ENGINEERINGNET.BE - Aan bod kwam eerst Altair, dat engineeringsoftware bouwt dat gebruik maakt van machine learning om allerhande simulaties en ‘virtuele prototypes’ uit te testen. Met AI nu in seconden in de plaats van uren of dagen.

Vervolgens ook Sepp Hochreiter, oprichter van NXAI, dat xLMTS uitbracht dat in allerlei toepassingen, zoals het aansturen van robots, een pak lichter en sneller blijkt dan GPT en consorten.
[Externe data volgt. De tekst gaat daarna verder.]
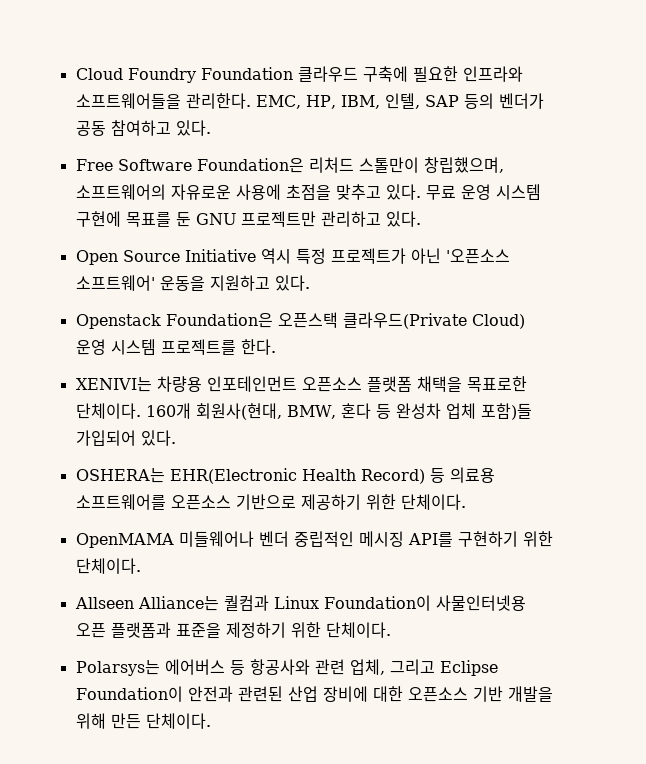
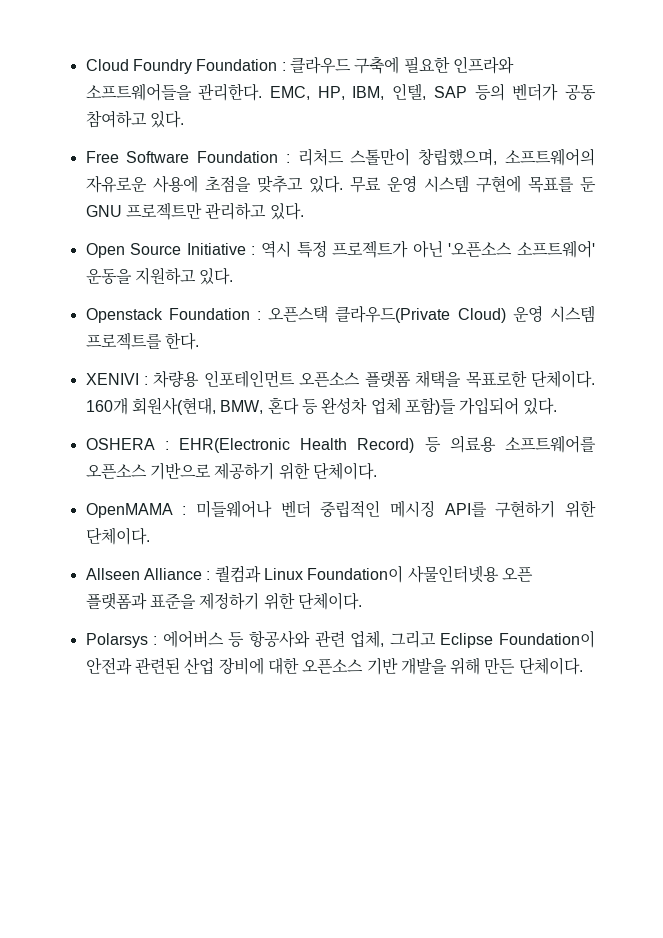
(293, 73) none -> [281,62,286,71] :
[196,157,304,173] Foundation은 -> [197,151,290,163] Foundation :
(256, 255) none -> [251,246,256,255] :
[165,312,273,328] Foundation은 -> [168,308,261,320] Foundation :
[75,376,152,392] XENIVI는 -> [85,373,149,385] XENIVI :
[75,467,165,483] OSHERA는 -> [85,438,169,450] OSHERA :
(174, 540) none -> [182,506,187,515] :
[137,595,219,611] Alliance는 -> [143,568,211,580] Alliance :
[75,659,160,676] Polarsys는 -> [85,633,158,648] Polarsys :

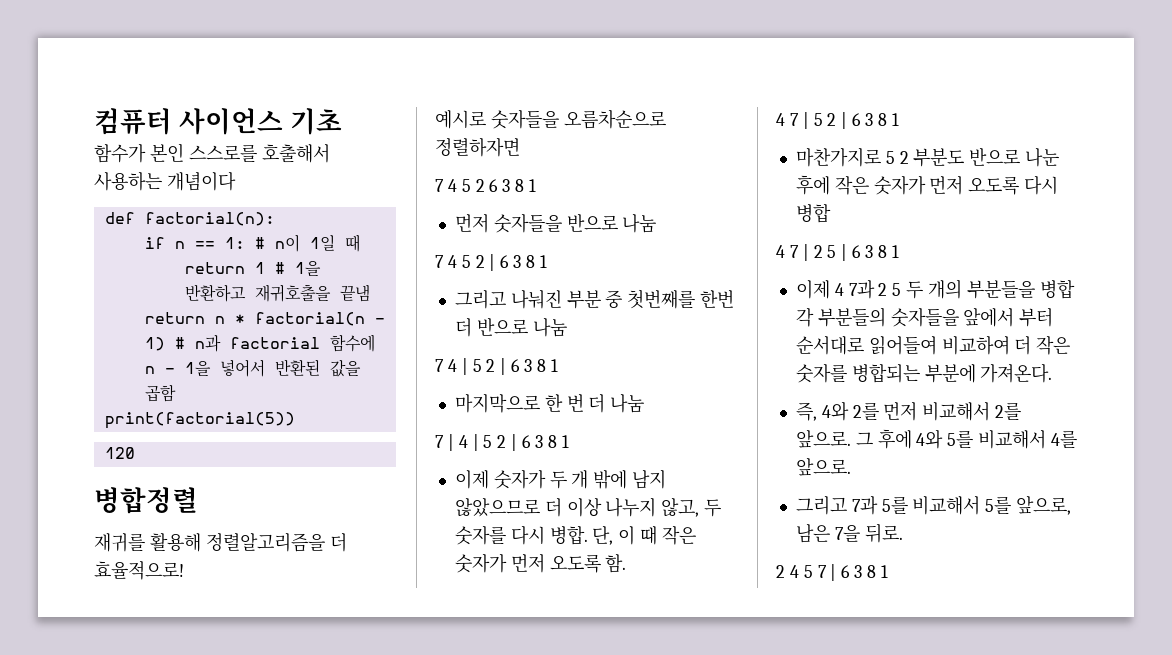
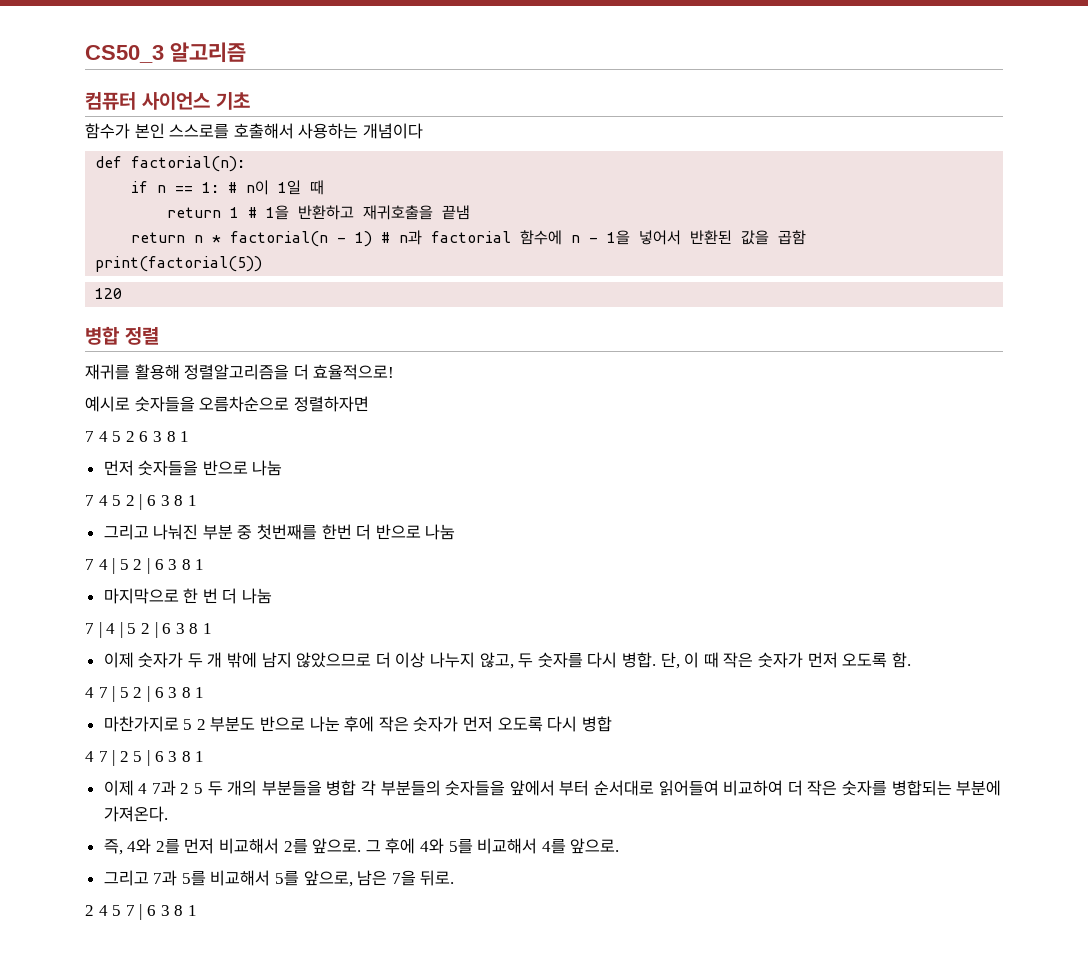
(94, 121) none -> [85,42,246,63] CS50_3 알고리즘 //
[94,487,198,514] 병합정렬 -> [85,326,159,345] 병합 정렬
Nauwelijks waren we bekomen van het nieuws over de prestaties van het Chinese Deepseek of we kregen te horen dat we gewoon Europees kunnen gaan.
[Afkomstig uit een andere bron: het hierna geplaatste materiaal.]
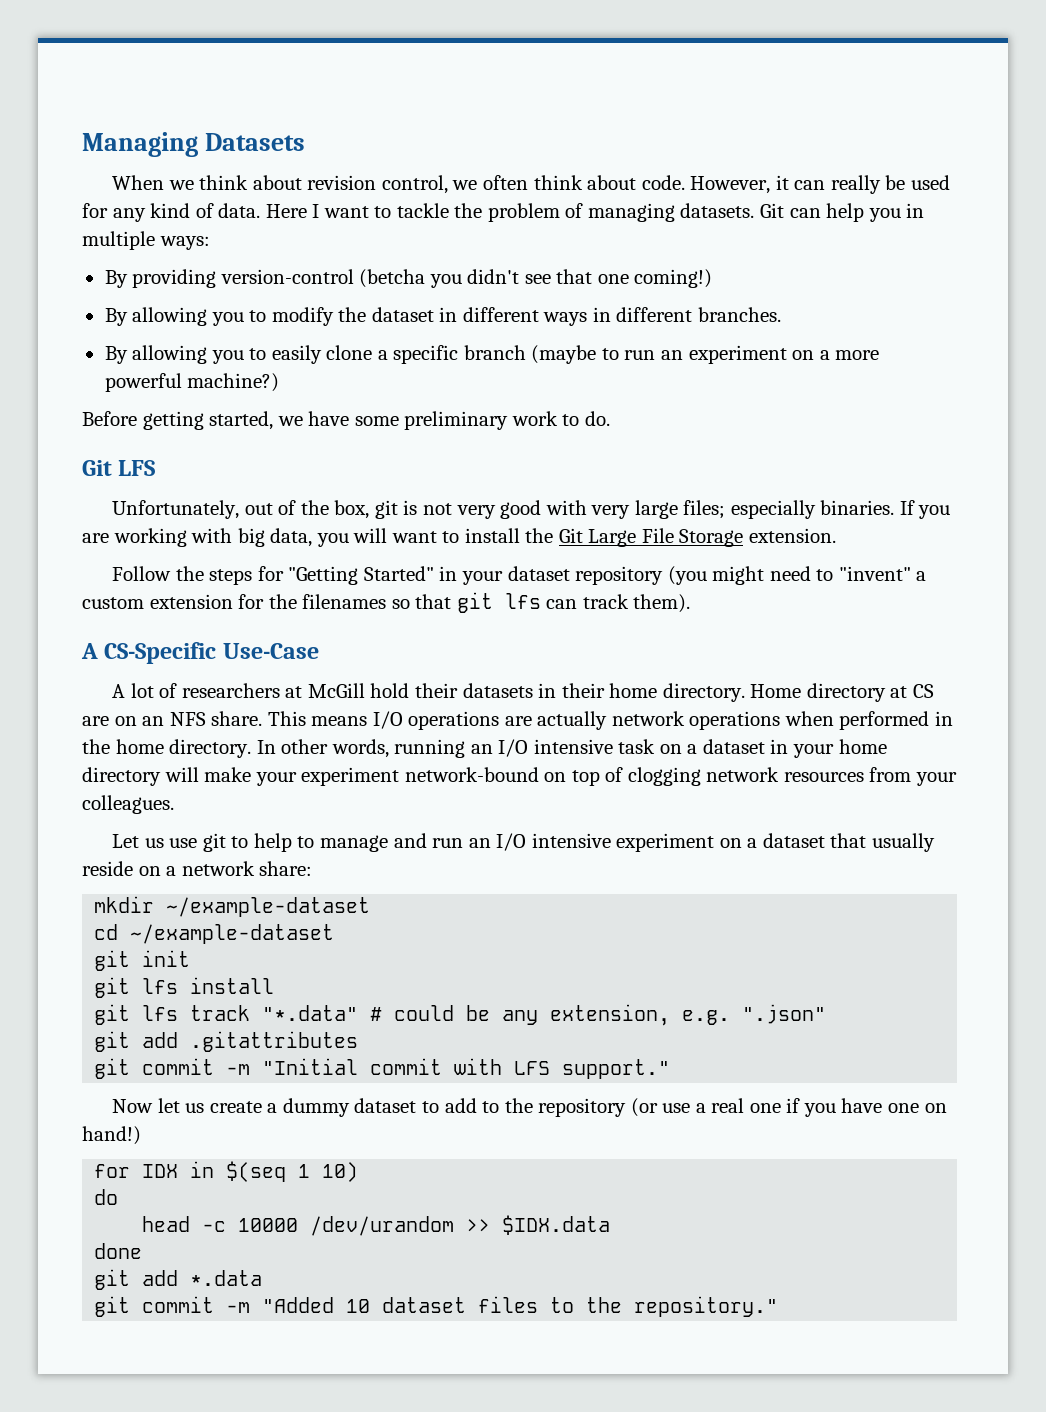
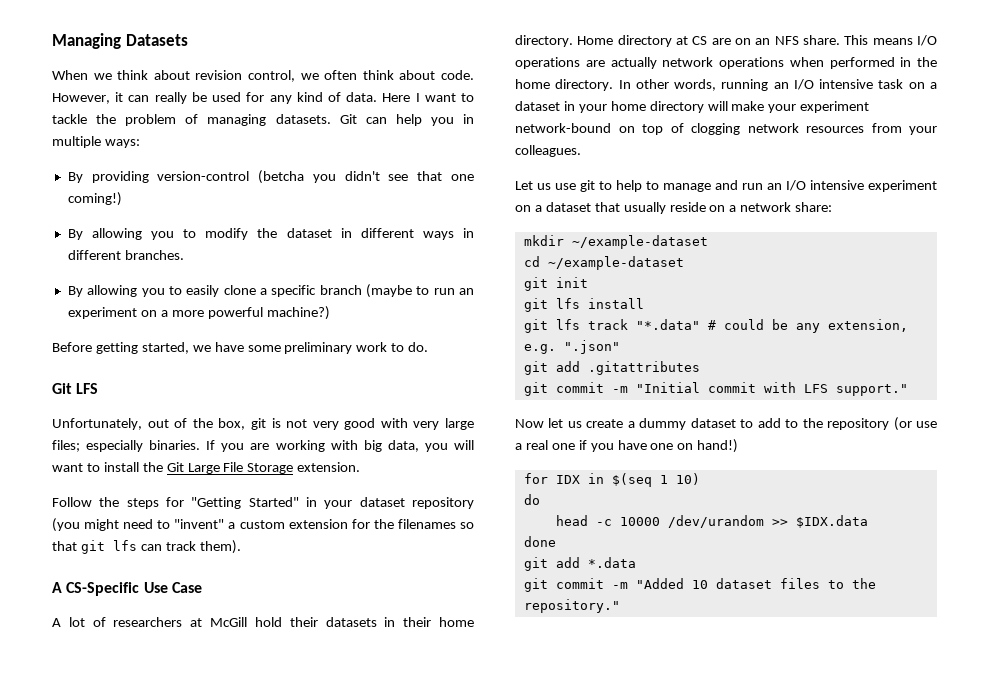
[222,643,319,659] Use-Case -> [143,582,202,593] Use Case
“Artificiële intelligentie heeft een impact op productontwikkeling en dus ons leven”, stelde Fatma Kocer-Poyraz, vice-president Engineering Science bij het softwarebedrijf Altair dat zijn hoofdkwartier al 40 jaar in Michigan heeft. Altair telt zo’n 3.500 computational en engineering scientists die software bouwen voor nu zo’n 16.000 gebruikers in de wereld, van automotive tot ruimtevaart, elektronica, banking & verzekeringen.

“Vrijwel al wat we aanraken werd ooit ge-engineered”, aldus Kocer-Poyraz. Dagelijks zijn er ontwerpbeslissingen die producten verbeteren, hun energieverbruik verminderen,… van mobiele telefoons tot auto’s. Het gaat daarbij niet enkel om de vorm maar ook om functionaliteit. Zo ook de verpakking van producten, bijvoorbeeld. In het verleden werden producten ontworpen en dan ondergingen prototypes fysieke testen. Dat was een duur en tijdverslindend proces. Het vergde weken of maanden om een nieuw product te ontwikkelen.

“Computationele wetenschappen maken virtuele testen -simulaties- mogelijk. Dat brengt het ontwikkelingsproces terug naar uren en dagen. Plots zijn zoveel meer ontwerpen mogelijk. De ontwikkelingstijd van een nieuw automodel is meer dan gehalveerd. Nu, met AI is de tijd die verloopt tussen ‘het hebben van een idee’ en het nagaan of uittesten of het wel zo’n goed idee is, nauwelijks nog minuten of seconden. Het gaat hierbij niet echt om large language models of 3D generatie.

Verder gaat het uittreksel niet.